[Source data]
■ ■ ■ ■ ■

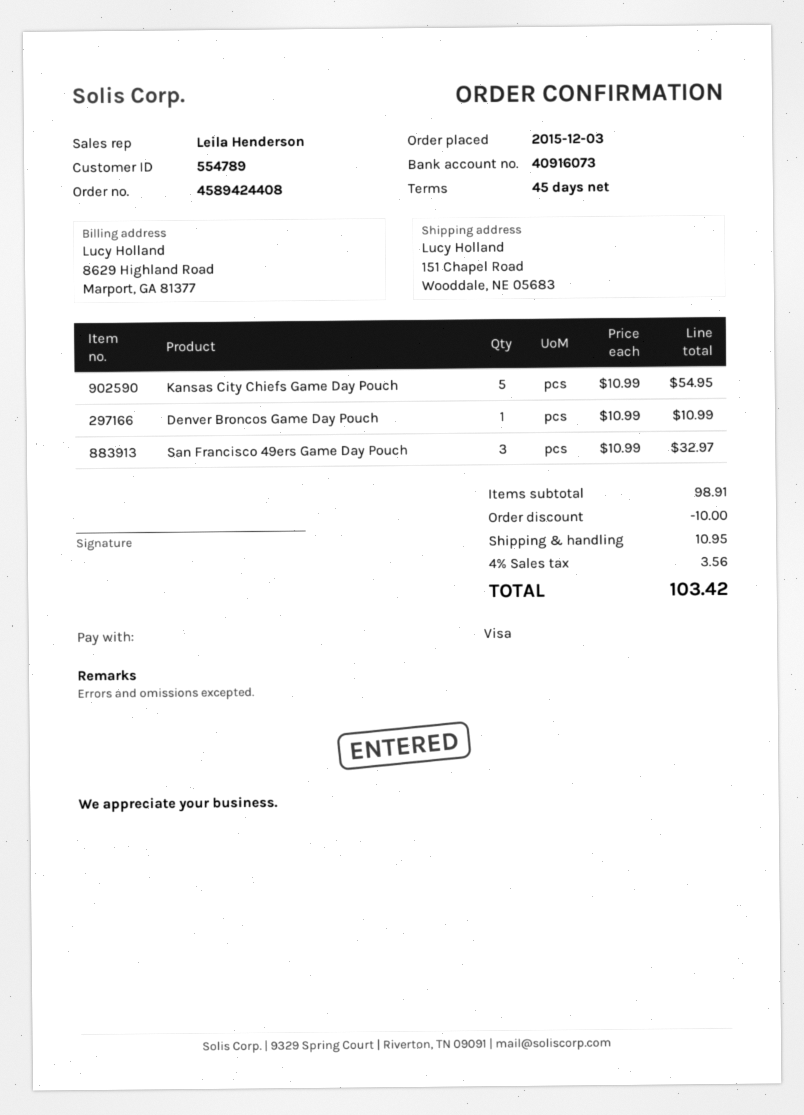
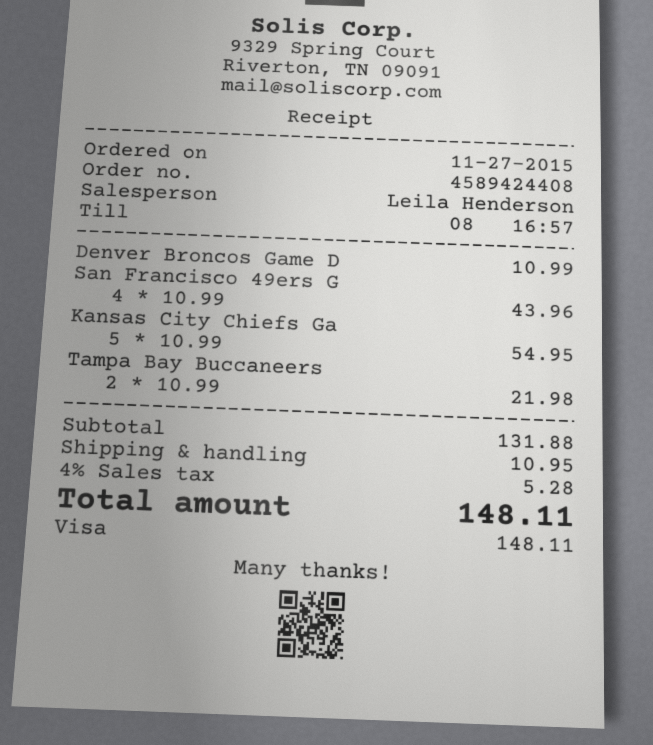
order date: 2015-12-03 -> 2015-11-27
San Francisco 49ers Game Day Pouch: 3 x 10.99 = 32.97 -> 4 x 10.99 = 43.96
Tampa Bay Buccaneers: none -> 2 x 10.99 = 21.98
subtotal: 98.91 -> 131.88
discount: 10.00 -> none
tax: 4% = 3.56 -> 4% = 5.28
total: 103.42 -> 148.11

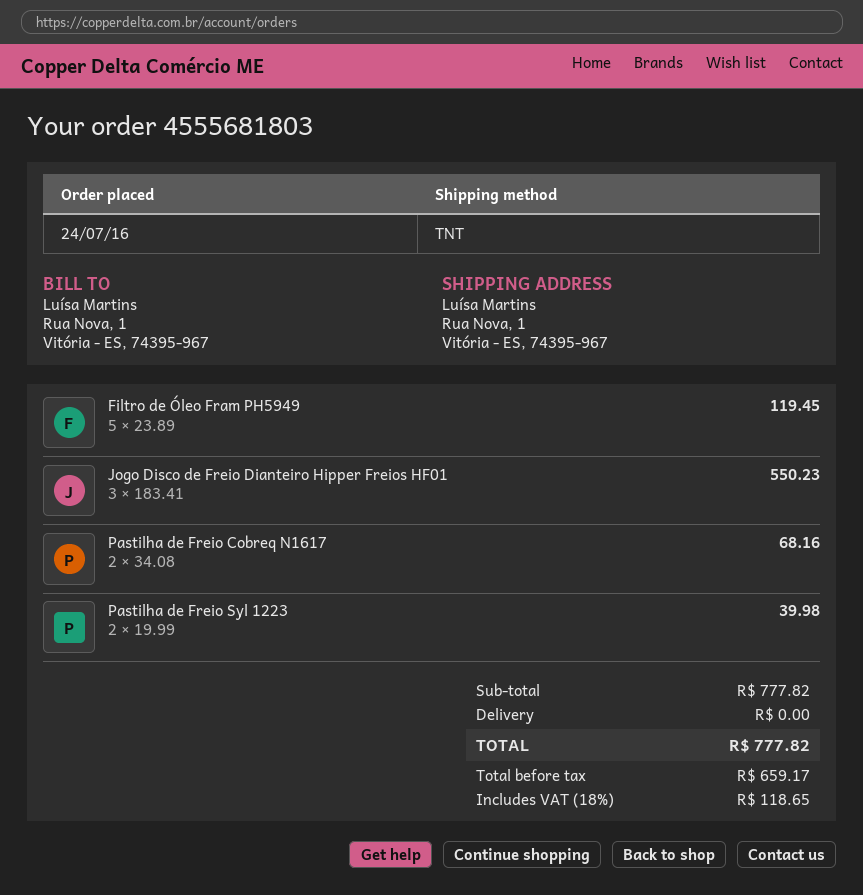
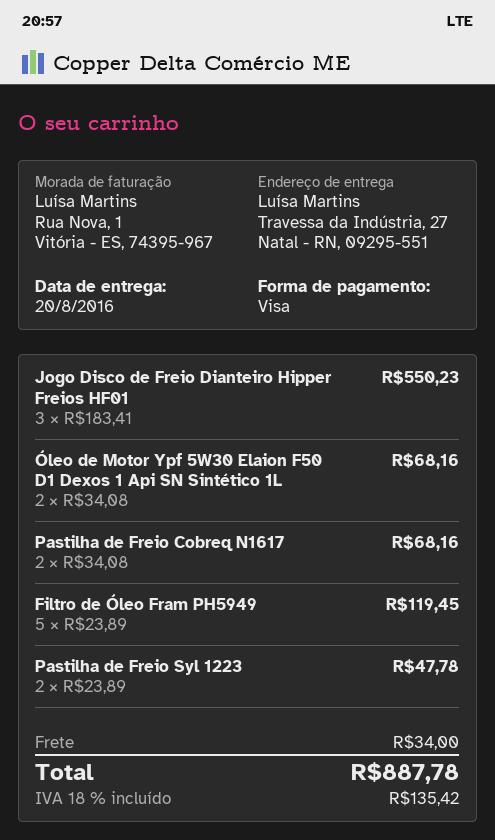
ship to: Rua Nova, 1, Vitória - ES, 74395-967 -> Travessa da Indústria, 27, Natal - RN, 09295-551
Pastilha de Freio Syl 1223: 2 x 19.99 = 39.98 -> 2 x 23.89 = 47.78
Óleo de Motor Ypf 5W30 Elaion F50 D1 Dexos 1 Api SN Sintético 1L: none -> 2 x 34.08 = 68.16
shipping: 0.00 -> 34.00
tax: 18% = 118.65 -> 18% = 135.42
total: 777.82 -> 887.78

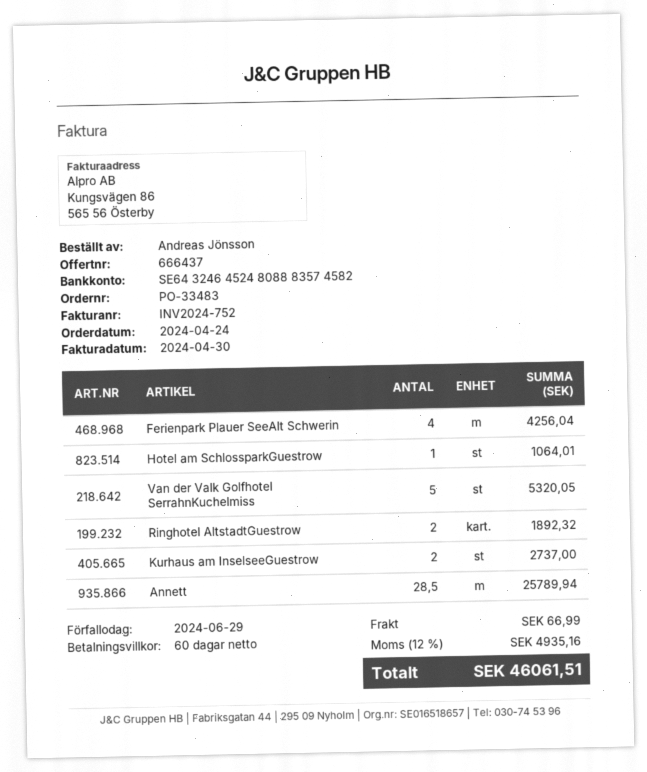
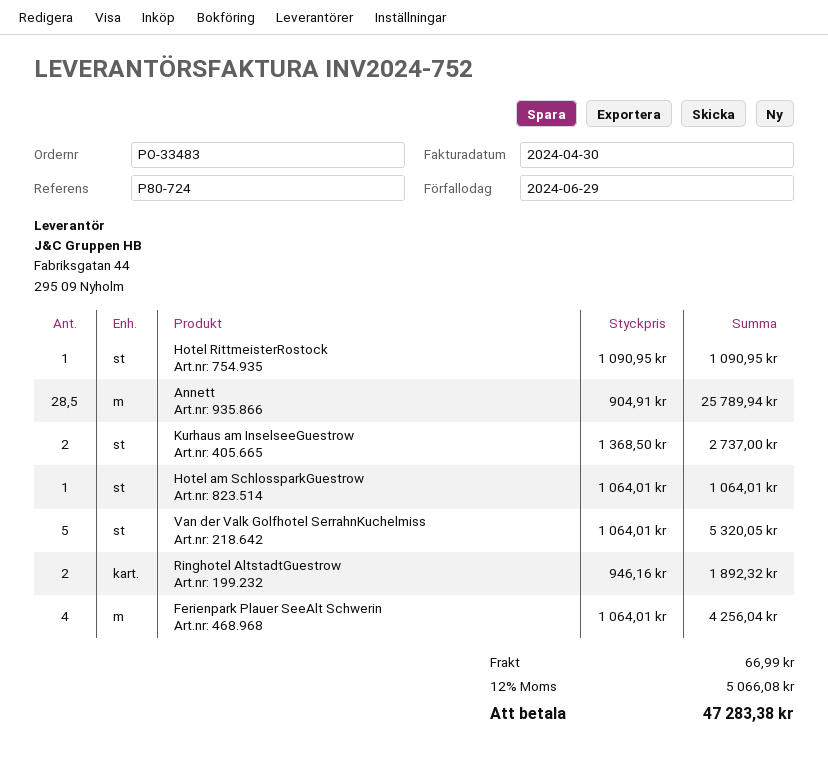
Hotel RittmeisterRostock: none -> 1 for 1090.95
tax: 12% = 4935.16 -> 12% = 5066.08
total: 46061.51 -> 47283.38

■ ■ ■ ■ ■

* [What you need to do]: Please transcribe, word for word, every line from the one containing "total: 777.82 -> 887.78" through the last line of the records, both included, and leave the pictures out.

* [Output for this exercise]:
total: 777.82 -> 887.78

Hotel RittmeisterRostock: none -> 1 for 1090.95
tax: 12% = 4935.16 -> 12% = 5066.08
total: 46061.51 -> 47283.38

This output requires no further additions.